Thread: determinantial equation is an equation for the plane though three noncollin pts.

I was given this question for hw and I am pretty confused. It asks: Show that the determinantal equation

det[
x y z 1
x1 y1 z1 1
x2 y2 z2 1
x3 y3 z3 1 ]
=0

is an equation for the plane though the three non collinear points (x1, y1, z1), (x2, y2, z2) and (x3, y3, z3).

Any help is really appreciated.

Just verify that:
1. the equation is linear about x, y, z
2. plugin (xi,yi,zi) into the equation make the left side zero

Sorry I don't understand what you mean by this. If you could elaborate a little that would be great.

1) Since the variables, x, y, z appear only in the first row, expanding on the first row will give
$\displaystyle x\left|\begin{array}{ccc}y_1 & z_1 & 1 \\ y_2 & z_2 & 1\\ y_3 & z_3 & 1 \end{array}\right|- y\left|\begin{array}{ccc}x_1 & z_1 & 1 \\ x_2 & z_2 & 1 \\ x_3 & y_3 & 1\end{array}\right|+ z\left|\begin{array}{ccc}x_1 & y_1 & 1 \\ x_2 & y_2 & 1 \\ x_3 & y_3 & 1\end{array}\right|- \left|\begin{array}{ccc}x_1 & y_1 & z_1 \\ x_2 & y_2 & z_2\\ x_3 & y_3 & z_3\end{array}\right|= 0$
or Ax- By+ Cz- D= 0 where A, B, C, and D are those numeric determinants.
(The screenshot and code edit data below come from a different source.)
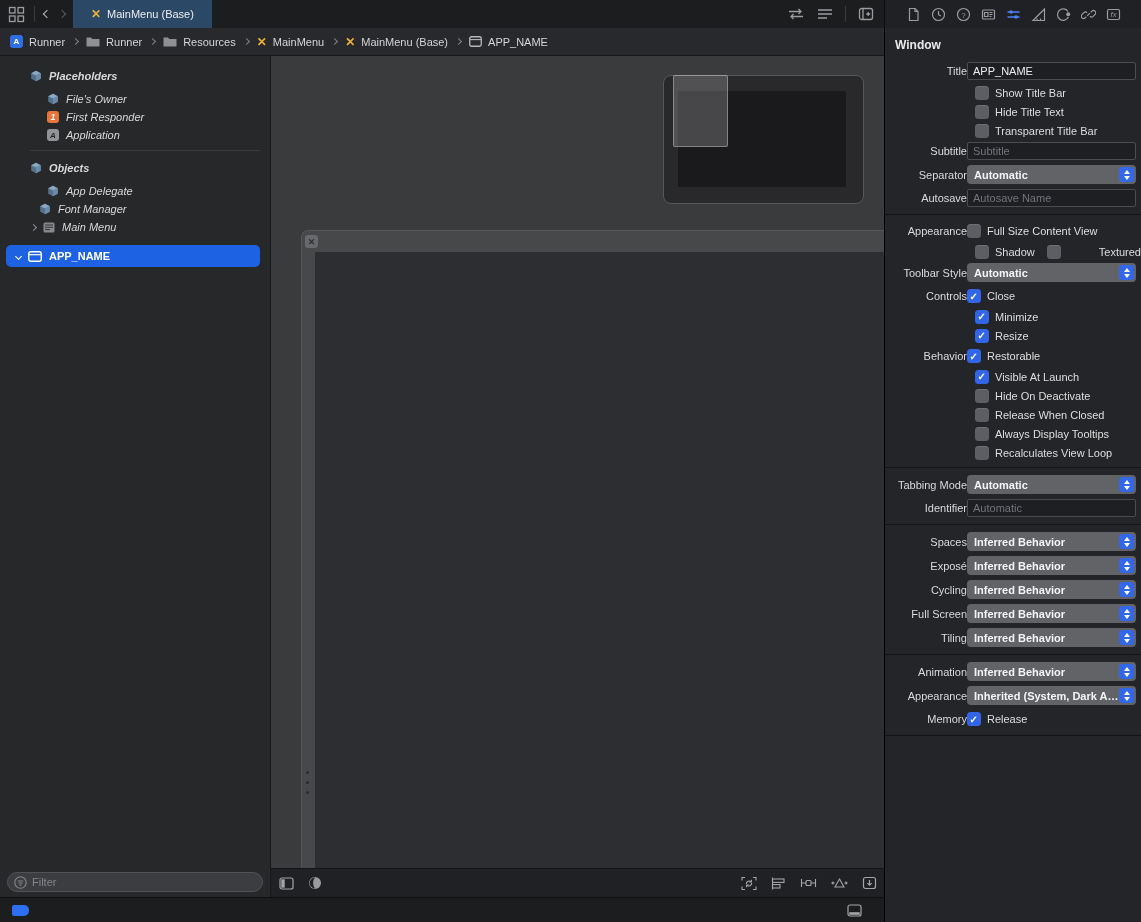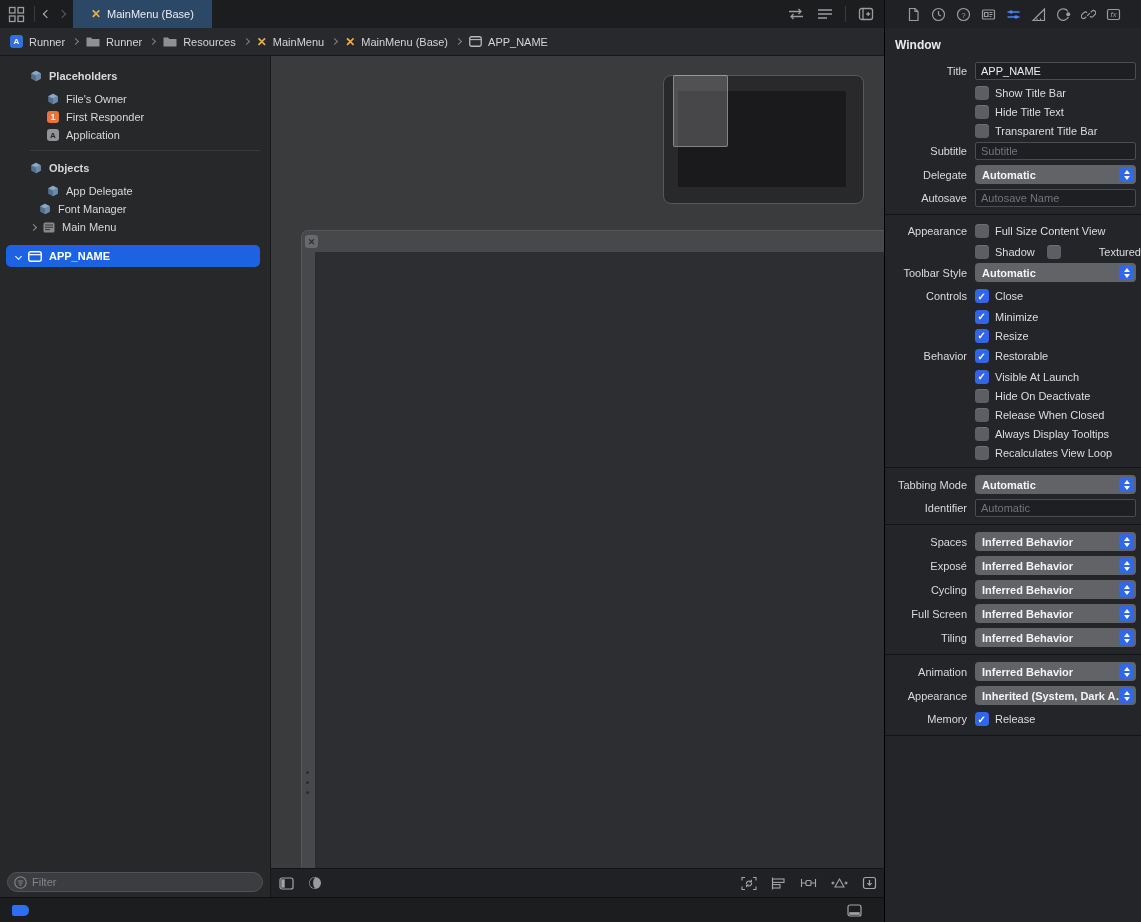"Placeholders" .trow { font-style: none -> italic }
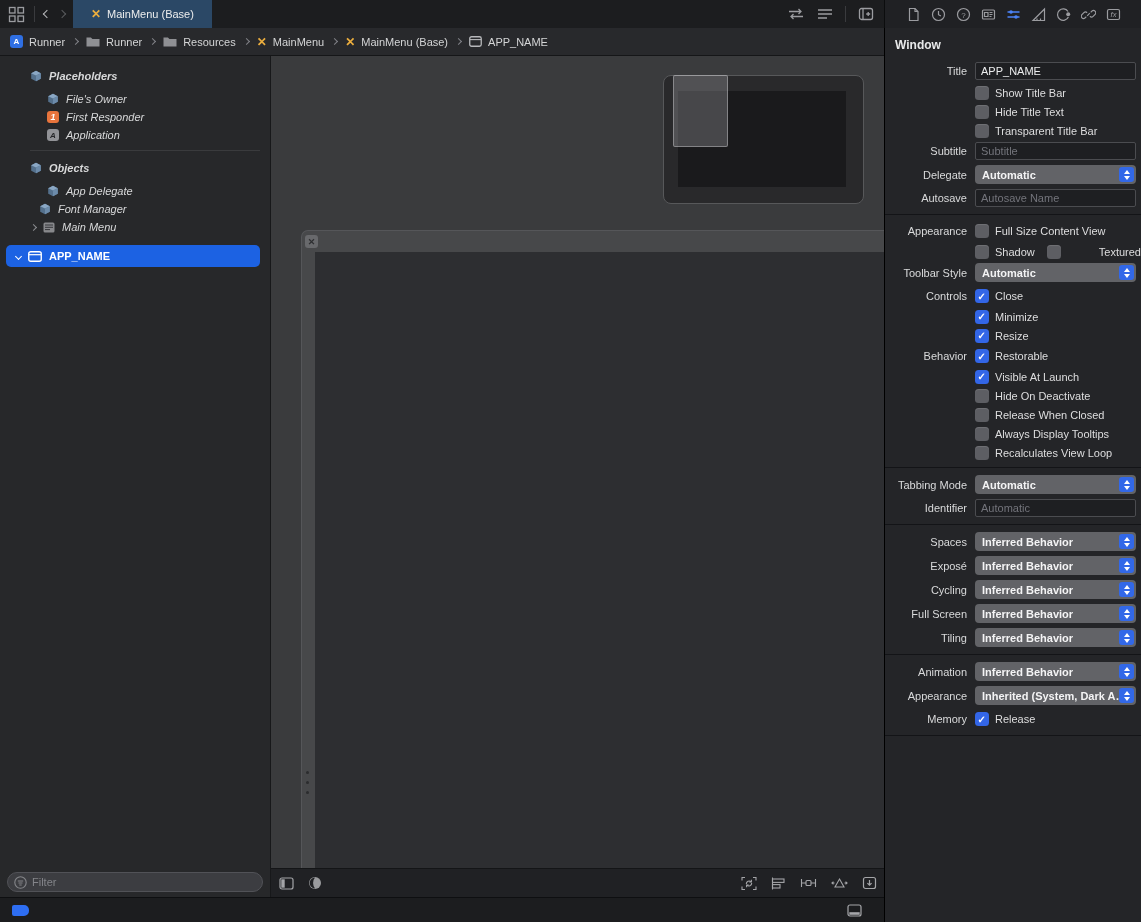"Title" .ilabel { margin-right: 8px -> none }
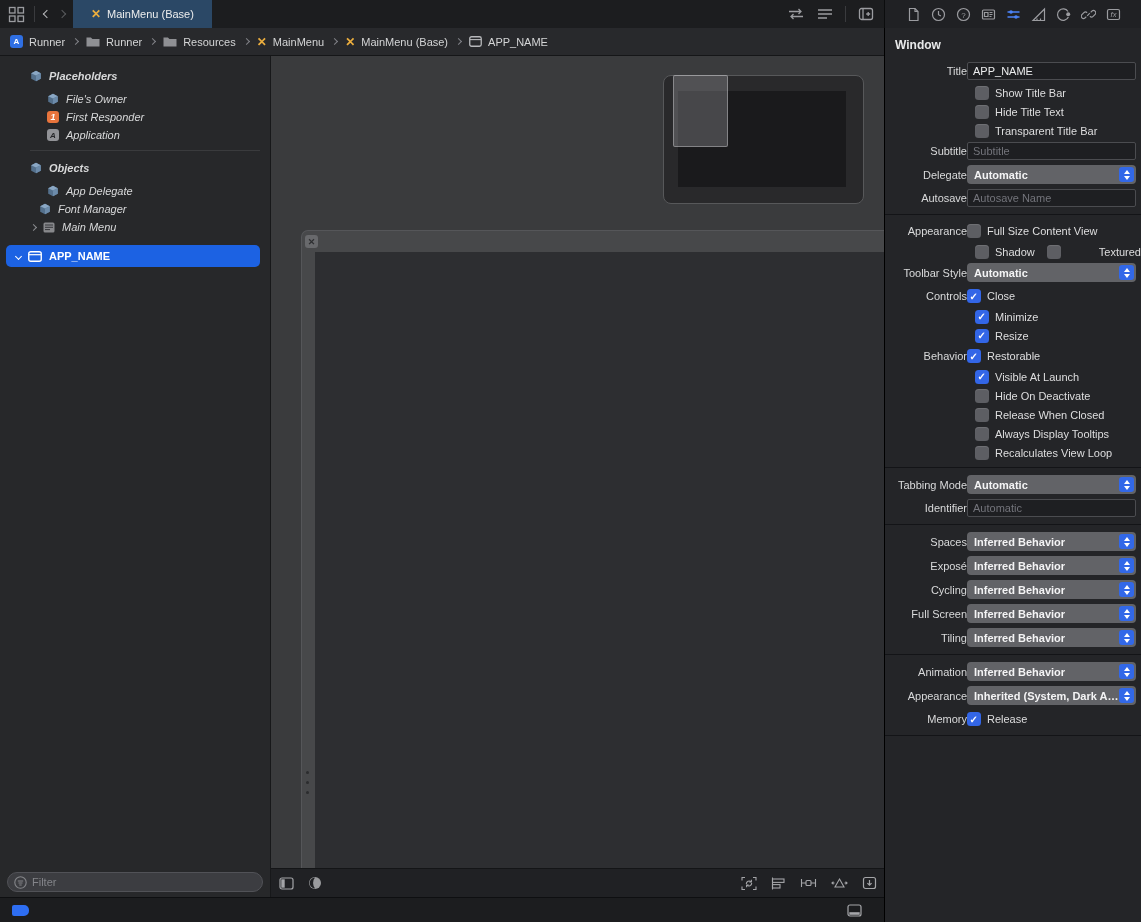"Delegate" span.ilabel { text: Delegate -> Separator }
That's a linear equation in three variables and so is the equation of a plane.

If you replace x, y, z with $\displaystyle x_1$, $\displaystyle x_2$, and $\displaystyle x_3$ you will get a determinant with two identical rows- such a determinant is necessarily 0 and so $\displaystyle (x_1, y_1 , z_1)$ is a point on that plane. The same is true for the other two points.

I understand this now. It was starring me right in the face. Thanks for your help.